Just as it was sometimes advantageous to integrate with respect to $y$ in our area and volume calculations, it can also help us sometimes in arclength calculations. Unlike the area and volume problems, where the geometry of the region often suggested a preferred variable of integration, these problems require us only to consider how we describe the curve in question (and whether we want to work with its given description!) when choosing the variable of integration.

Find the length of $y = \arcsec (e^x)$ from $x= 0$ to $x=\ln (\sqrt {2})$.

Trying to write down an integral with respect to $x$ here would be quite annoying. This problem will be much easier if we work with respect to $y$.

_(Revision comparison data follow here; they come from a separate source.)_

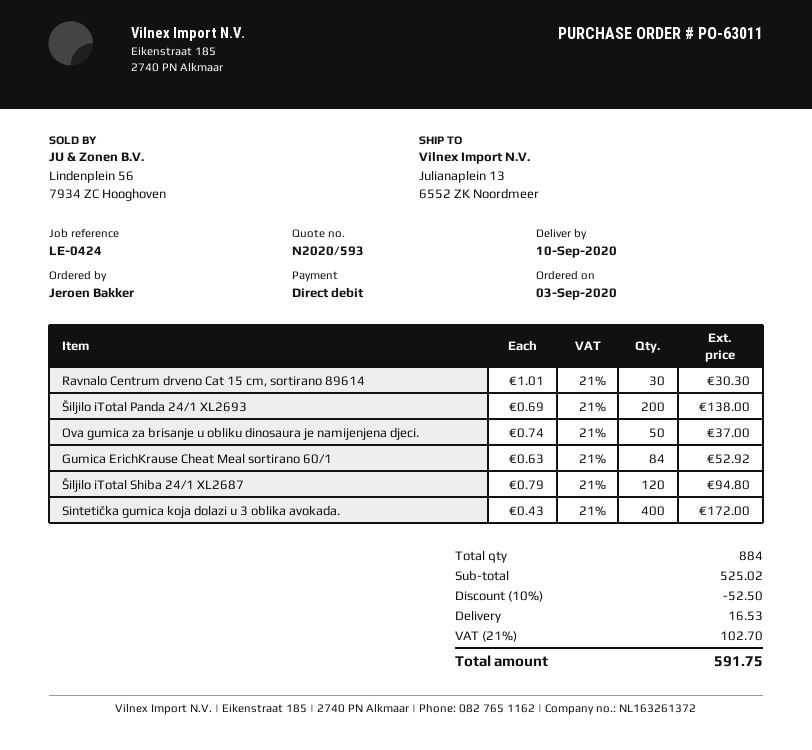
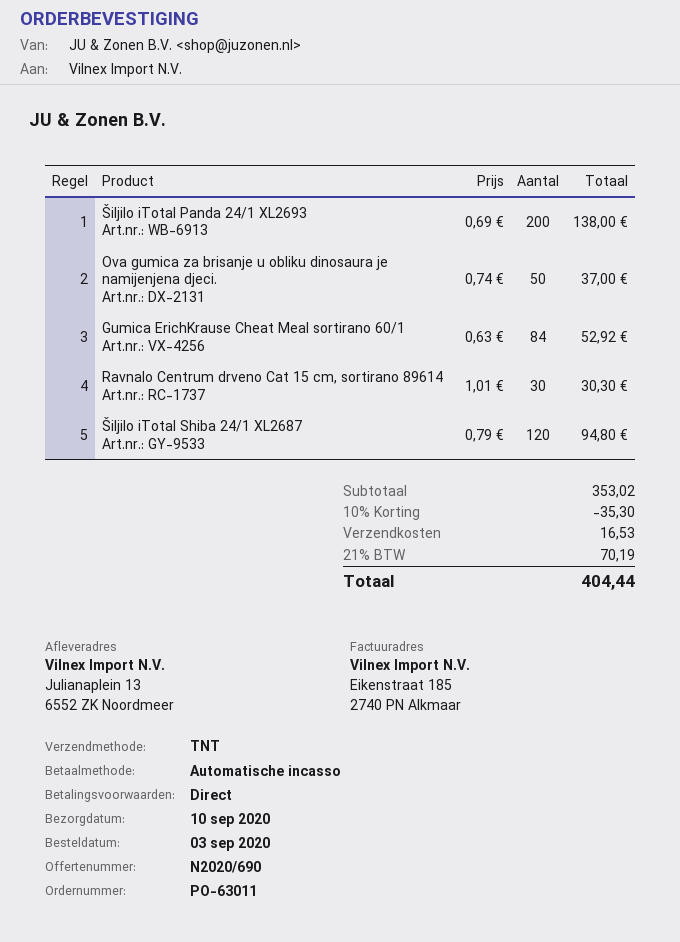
quote number: N2020/593 -> N2020/690
Sintetička gumica koja dolazi u 3 oblika avokada.: 400 x 0.43 = 172.00 -> none
subtotal: 525.02 -> 353.02
discount: 10% = 52.50 -> 10% = 35.30
tax: 21% = 102.70 -> 21% = 70.19
total: 591.75 -> 404.44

\begin{align*} y &= \arcsec (e^x)\\ \sec (y) &= e^x\\ \ln (\sec (y)) &= x. \end{align*}

The limits of integration are

\begin{align*} \arcsec (e^0) &= \answer [given]{0}\\ \arcsec (e^{\ln (\sqrt {2})}) &= \answer [given]{\pi /4} . \end{align*}

We can now set up the integral.

\[ s = \int _0^{\pi /4} \sqrt {1+\left ( \answer [given]{\tan (y)} \right )^2} \d y\\ \]

To proceed, we use the Pythagorean Trigonometric identity $1+\tan ^2(y) = \answer [given]{\sec ^2(y)}$.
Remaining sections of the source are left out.